◆ GOAL OF THE EXERCISE
Only the pictures are to be dropped; return all other data below exactly.

◆ Stored dataset items
================================

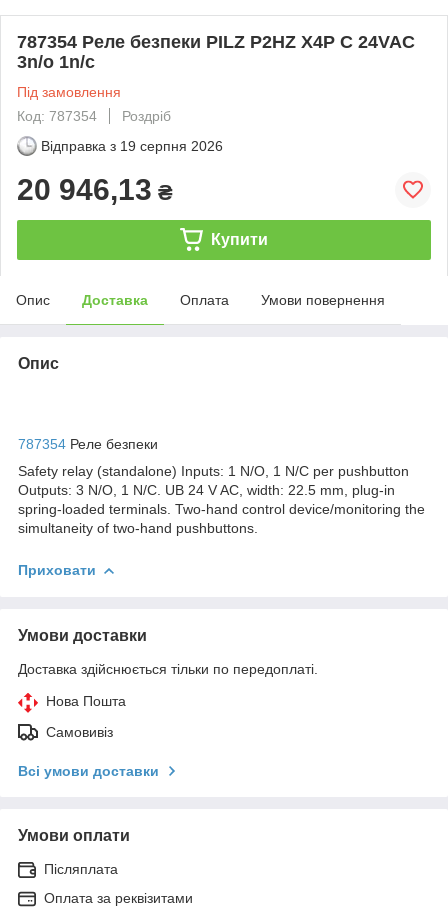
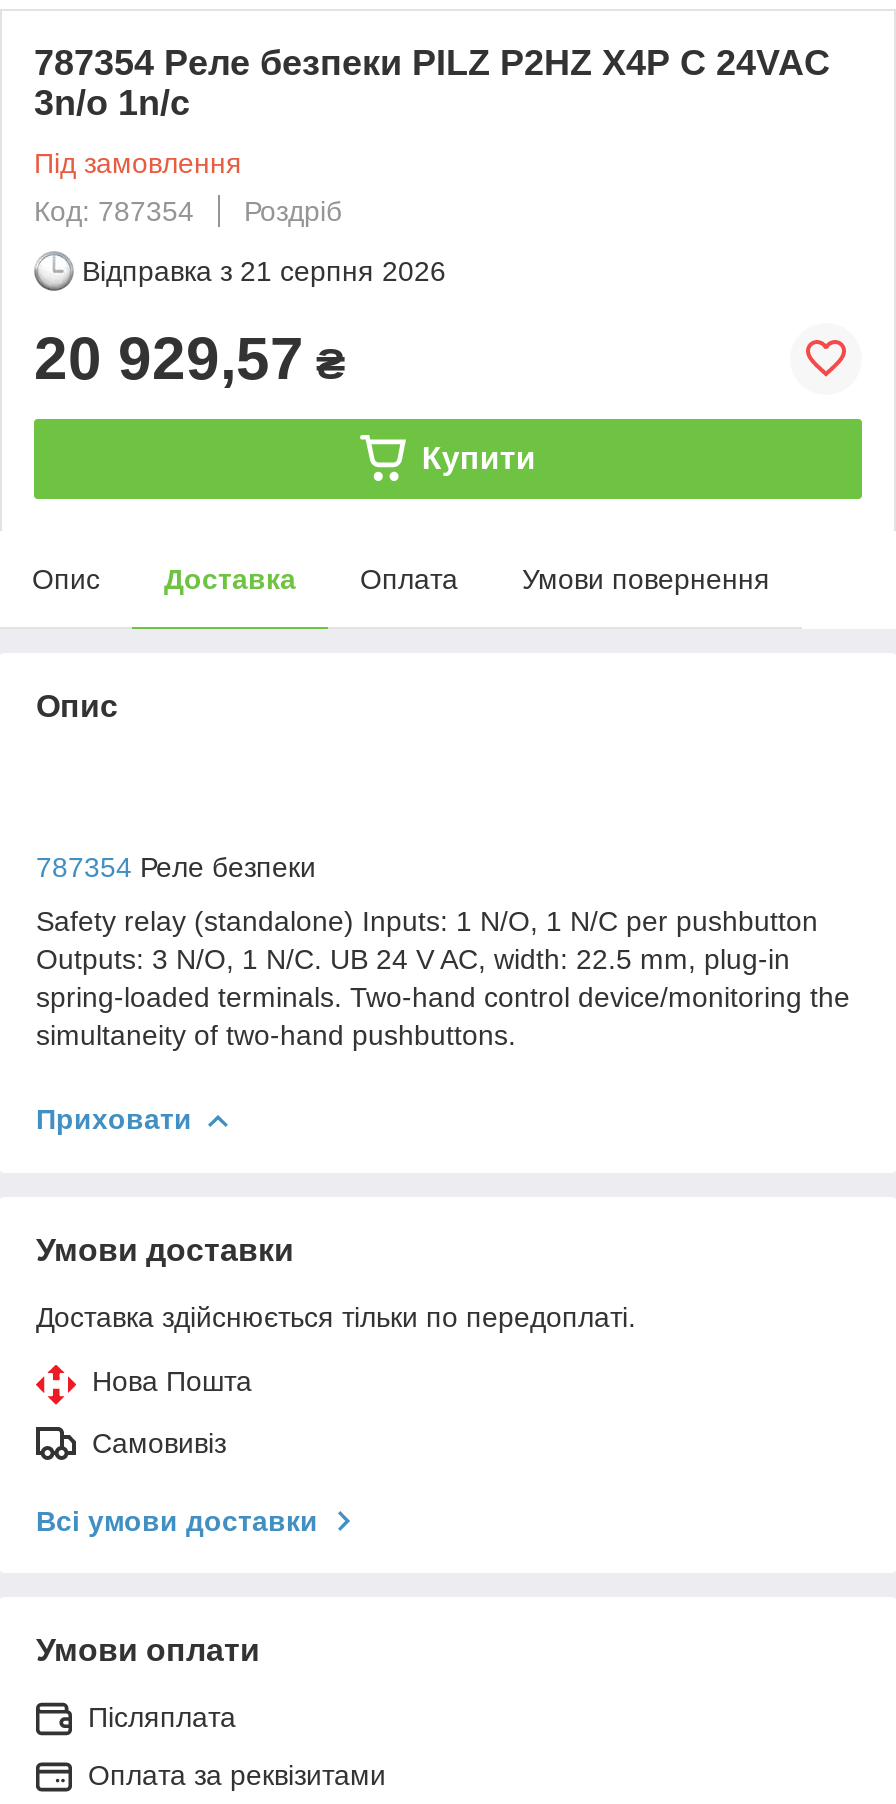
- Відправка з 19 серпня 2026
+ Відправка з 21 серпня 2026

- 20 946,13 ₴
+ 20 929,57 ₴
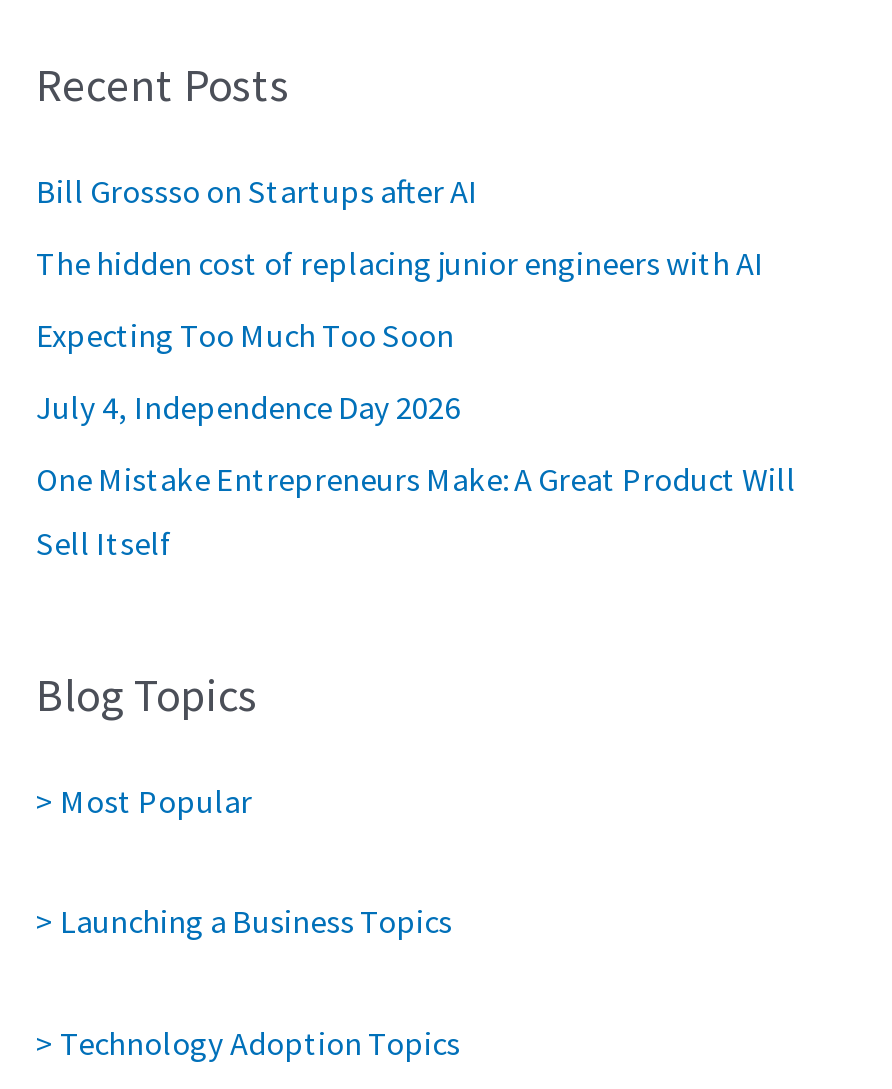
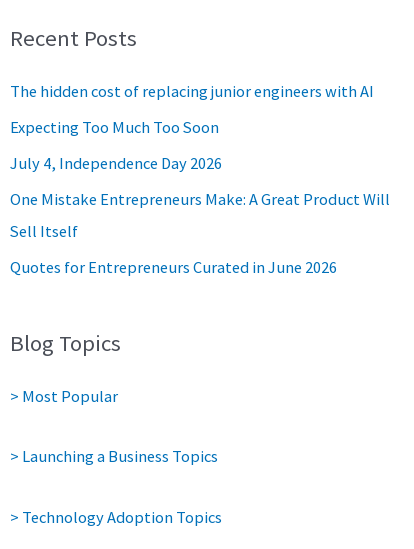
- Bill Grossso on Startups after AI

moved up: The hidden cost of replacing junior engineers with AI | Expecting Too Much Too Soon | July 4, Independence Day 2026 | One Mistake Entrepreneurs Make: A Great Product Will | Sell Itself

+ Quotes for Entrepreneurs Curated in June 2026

================================

◆ RESPONSE BELOW
- Відправка з 19 серпня 2026
+ Відправка з 21 серпня 2026

- 20 946,13 ₴
+ 20 929,57 ₴
- Bill Grossso on Startups after AI

moved up: The hidden cost of replacing junior engineers with AI | Expecting Too Much Too Soon | July 4, Independence Day 2026 | One Mistake Entrepreneurs Make: A Great Product Will | Sell Itself

+ Quotes for Entrepreneurs Curated in June 2026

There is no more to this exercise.